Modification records
Start of Block
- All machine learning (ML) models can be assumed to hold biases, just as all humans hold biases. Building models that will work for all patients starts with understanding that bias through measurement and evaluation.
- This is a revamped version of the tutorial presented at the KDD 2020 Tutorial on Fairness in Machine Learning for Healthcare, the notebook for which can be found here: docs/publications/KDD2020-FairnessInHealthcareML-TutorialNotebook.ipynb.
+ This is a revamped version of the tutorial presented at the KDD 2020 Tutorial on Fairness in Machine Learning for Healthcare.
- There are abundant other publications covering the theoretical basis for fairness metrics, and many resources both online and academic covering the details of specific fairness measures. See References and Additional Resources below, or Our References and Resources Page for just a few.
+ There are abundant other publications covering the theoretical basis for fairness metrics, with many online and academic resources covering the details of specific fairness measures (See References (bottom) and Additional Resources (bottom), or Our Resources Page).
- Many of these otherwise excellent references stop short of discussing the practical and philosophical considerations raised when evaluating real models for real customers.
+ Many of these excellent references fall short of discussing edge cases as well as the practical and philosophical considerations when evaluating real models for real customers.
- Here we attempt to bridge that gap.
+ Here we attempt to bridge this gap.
End of Block
TASK TO COMPLETE
Please give back the entries above, unchanged and complete.

ANSWER SPACE
- All machine learning (ML) models can be assumed to hold biases, just as all humans hold biases. Building models that will work for all patients starts with understanding that bias through measurement and evaluation.
- This is a revamped version of the tutorial presented at the KDD 2020 Tutorial on Fairness in Machine Learning for Healthcare, the notebook for which can be found here: docs/publications/KDD2020-FairnessInHealthcareML-TutorialNotebook.ipynb.
+ This is a revamped version of the tutorial presented at the KDD 2020 Tutorial on Fairness in Machine Learning for Healthcare.
- There are abundant other publications covering the theoretical basis for fairness metrics, and many resources both online and academic covering the details of specific fairness measures. See References and Additional Resources below, or Our References and Resources Page for just a few.
+ There are abundant other publications covering the theoretical basis for fairness metrics, with many online and academic resources covering the details of specific fairness measures (See References (bottom) and Additional Resources (bottom), or Our Resources Page).
- Many of these otherwise excellent references stop short of discussing the practical and philosophical considerations raised when evaluating real models for real customers.
+ Many of these excellent references fall short of discussing edge cases as well as the practical and philosophical considerations when evaluating real models for real customers.
- Here we attempt to bridge that gap.
+ Here we attempt to bridge this gap.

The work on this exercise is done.